**Data listing:**
***
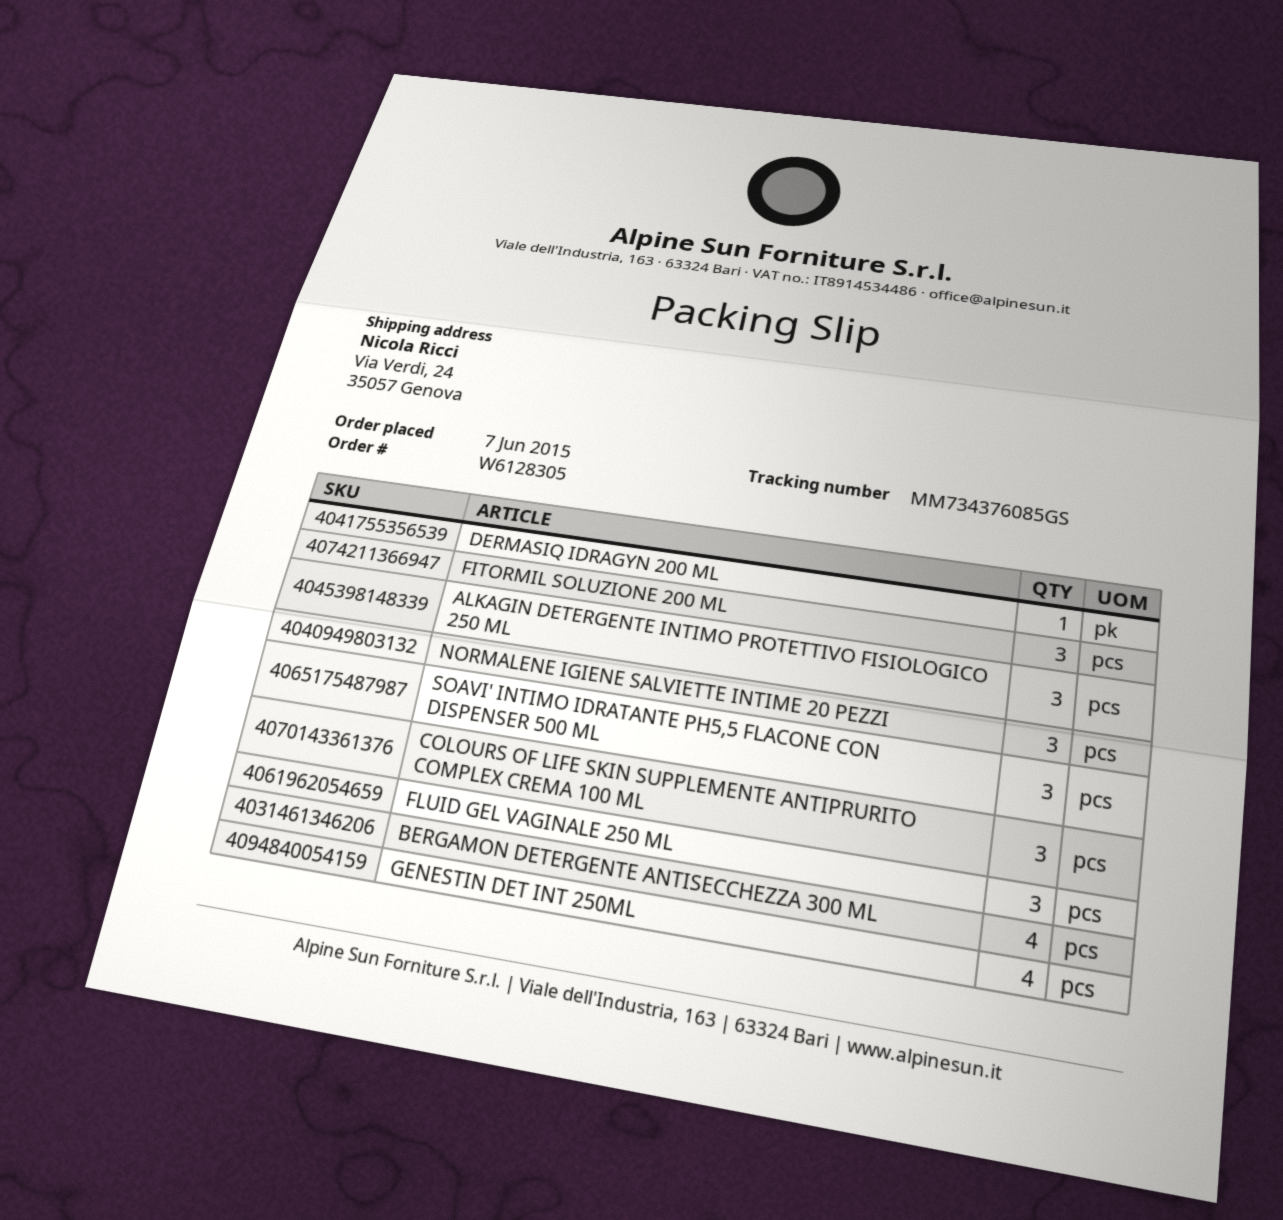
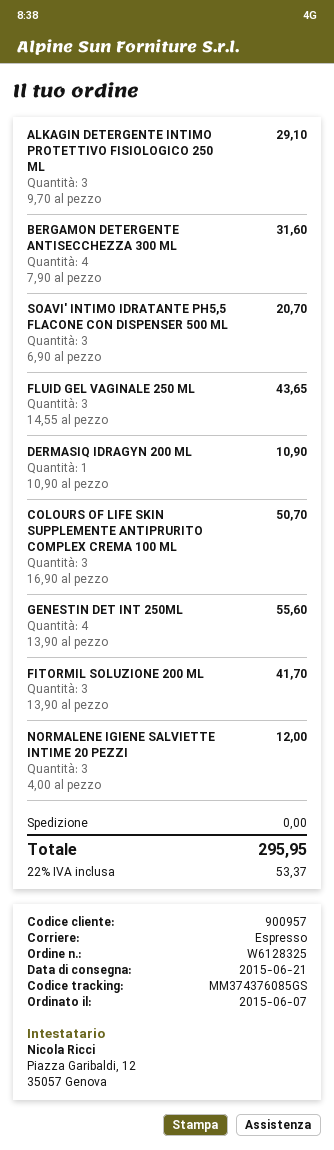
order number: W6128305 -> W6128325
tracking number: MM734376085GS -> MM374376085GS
***
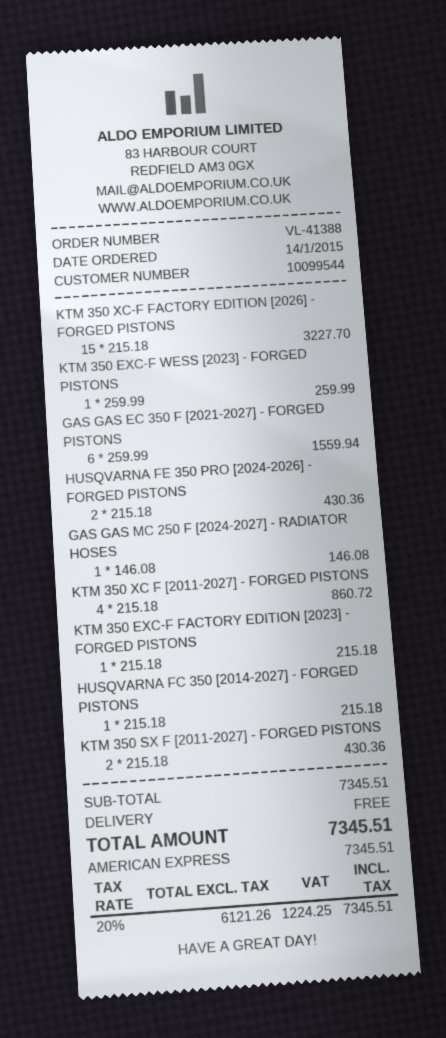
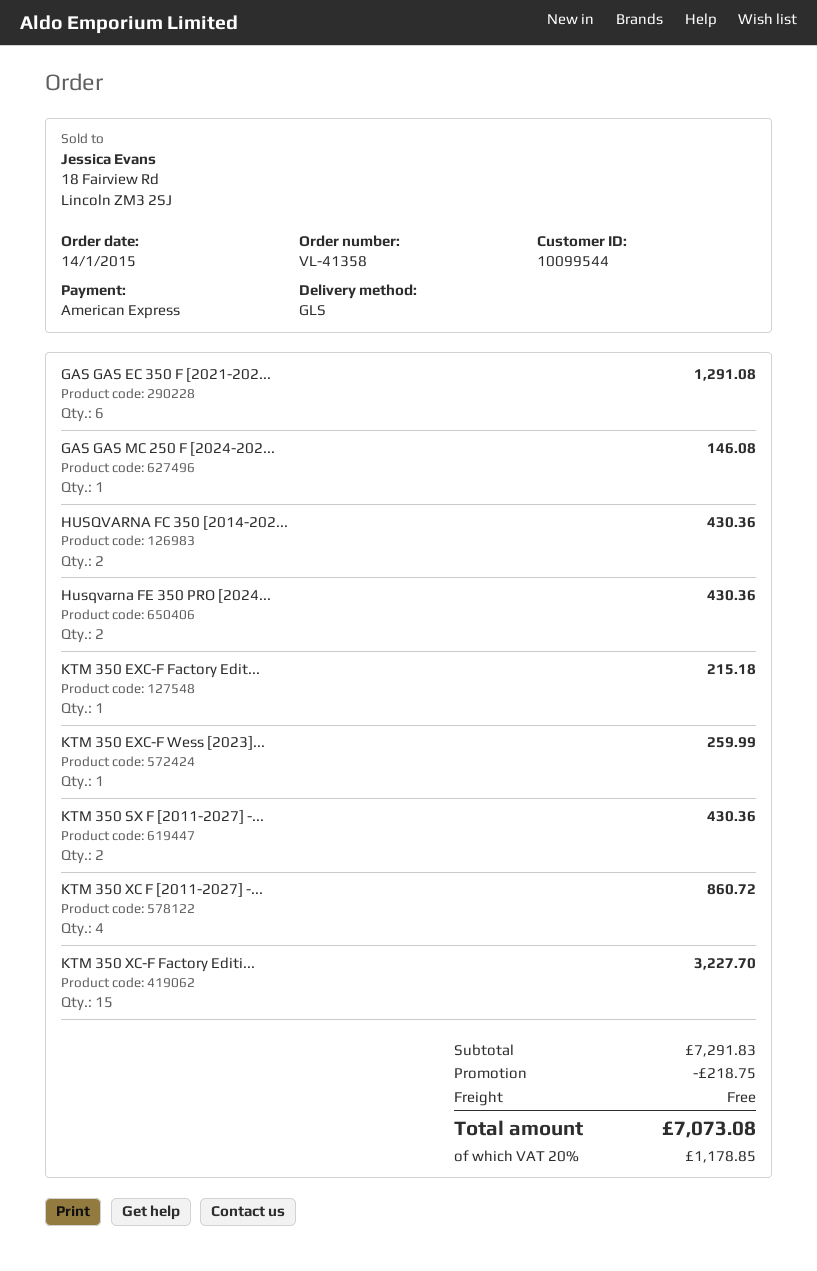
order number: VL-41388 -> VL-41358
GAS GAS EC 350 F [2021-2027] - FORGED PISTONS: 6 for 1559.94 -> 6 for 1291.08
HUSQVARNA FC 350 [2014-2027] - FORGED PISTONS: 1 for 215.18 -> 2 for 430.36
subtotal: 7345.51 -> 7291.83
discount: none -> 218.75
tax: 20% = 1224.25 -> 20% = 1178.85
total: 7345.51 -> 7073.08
***
Copy the entries above exactly, but only from the line holding "order number: W6128305 -> W6128325" through the line holding "tracking number: MM734376085GS", both included.

order number: W6128305 -> W6128325
tracking number: MM734376085GS -> MM374376085GS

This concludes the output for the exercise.